**WHAT NEEDS TO BE DONE**:
Lines to restate from the data below: from the one containing "(488, 189) none" to the one containing "(281, 1013) none", both included. Give them again exactly, and only them.

**EXCERPTED DATA**:
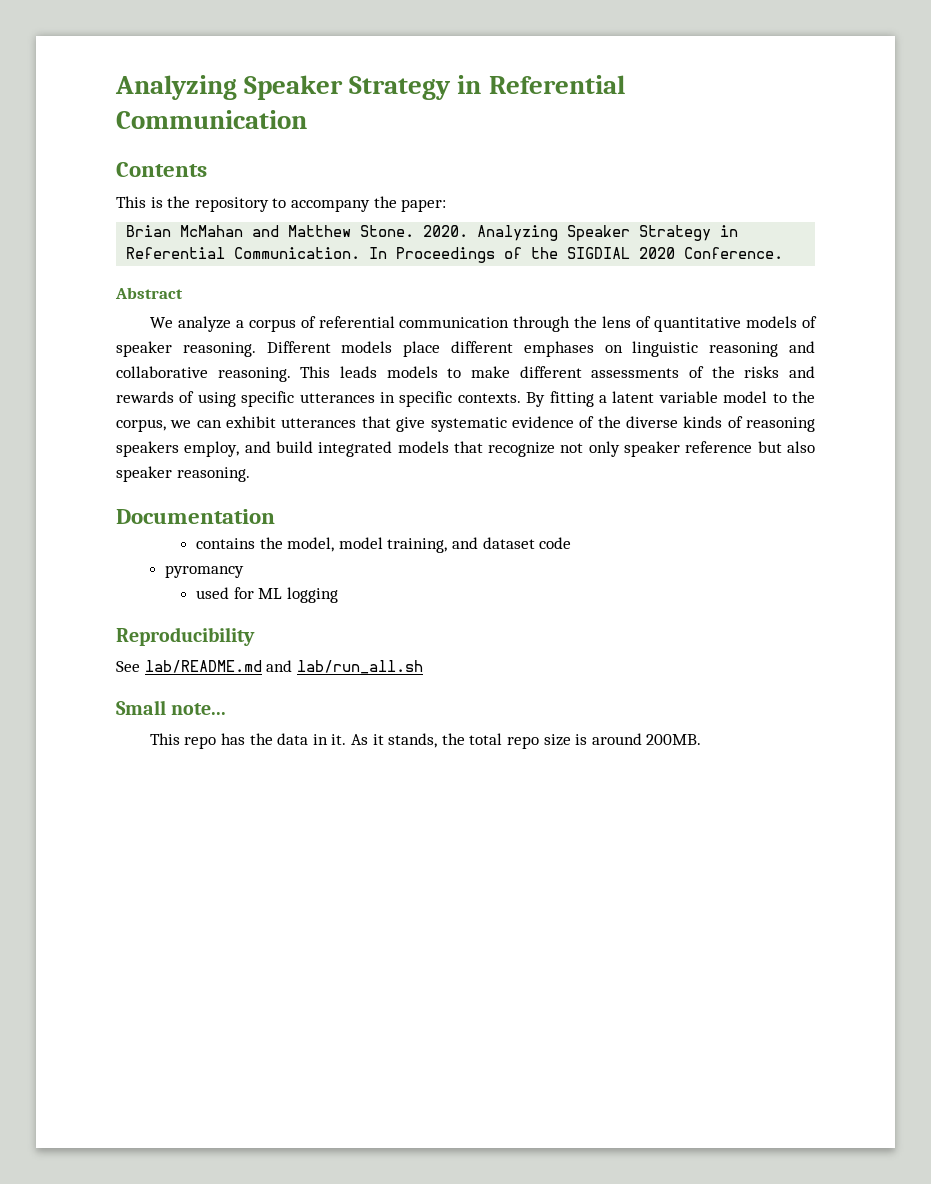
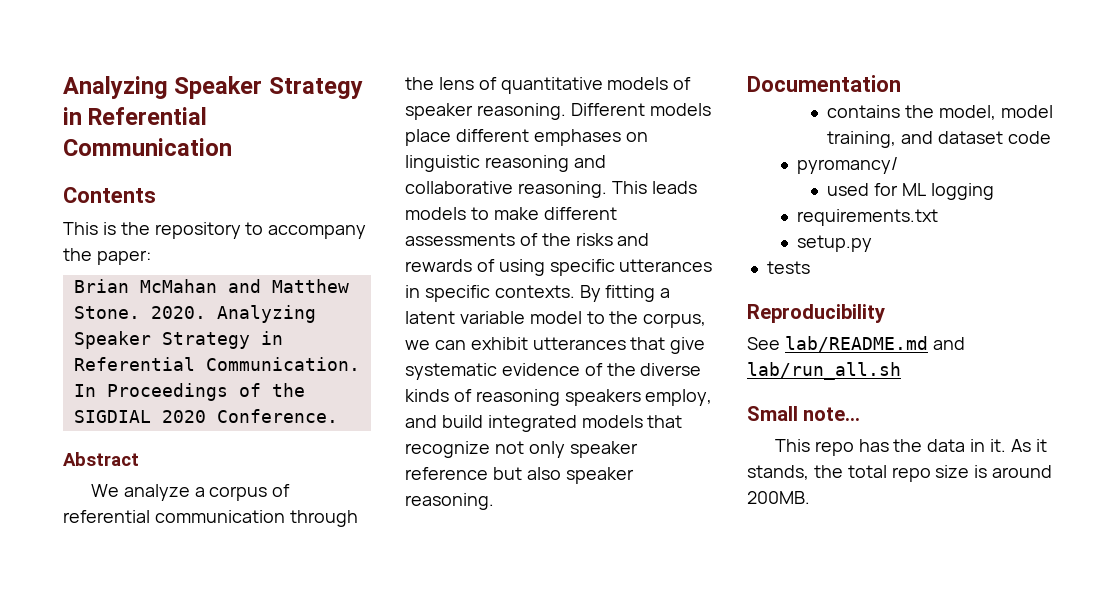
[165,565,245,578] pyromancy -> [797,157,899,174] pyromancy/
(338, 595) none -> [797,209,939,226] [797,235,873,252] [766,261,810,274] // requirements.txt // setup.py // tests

* * *

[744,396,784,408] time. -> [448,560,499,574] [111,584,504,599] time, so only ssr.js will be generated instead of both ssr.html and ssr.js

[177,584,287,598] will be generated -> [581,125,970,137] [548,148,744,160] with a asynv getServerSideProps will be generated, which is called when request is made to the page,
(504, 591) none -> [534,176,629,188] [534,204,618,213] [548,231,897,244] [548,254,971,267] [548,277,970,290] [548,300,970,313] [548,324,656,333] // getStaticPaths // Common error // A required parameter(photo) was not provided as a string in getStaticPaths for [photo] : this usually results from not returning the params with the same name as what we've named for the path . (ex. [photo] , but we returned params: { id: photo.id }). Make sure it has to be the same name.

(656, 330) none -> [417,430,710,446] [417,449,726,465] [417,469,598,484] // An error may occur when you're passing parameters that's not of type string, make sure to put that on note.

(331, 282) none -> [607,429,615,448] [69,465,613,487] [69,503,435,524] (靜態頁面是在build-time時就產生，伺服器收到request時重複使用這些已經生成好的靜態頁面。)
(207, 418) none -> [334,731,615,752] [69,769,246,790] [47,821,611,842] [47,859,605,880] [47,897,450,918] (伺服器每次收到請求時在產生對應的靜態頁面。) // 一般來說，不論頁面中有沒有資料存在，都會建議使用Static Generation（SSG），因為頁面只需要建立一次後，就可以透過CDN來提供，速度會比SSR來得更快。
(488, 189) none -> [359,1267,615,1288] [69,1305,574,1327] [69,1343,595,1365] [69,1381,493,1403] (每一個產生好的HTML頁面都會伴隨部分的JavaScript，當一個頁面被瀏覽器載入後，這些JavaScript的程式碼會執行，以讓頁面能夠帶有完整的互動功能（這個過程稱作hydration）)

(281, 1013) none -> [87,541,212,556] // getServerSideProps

**SOLUTION TO THE EXERCISE**:
(488, 189) none -> [359,1267,615,1288] [69,1305,574,1327] [69,1343,595,1365] [69,1381,493,1403] (每一個產生好的HTML頁面都會伴隨部分的JavaScript，當一個頁面被瀏覽器載入後，這些JavaScript的程式碼會執行，以讓頁面能夠帶有完整的互動功能（這個過程稱作hydration）)

(281, 1013) none -> [87,541,212,556] // getServerSideProps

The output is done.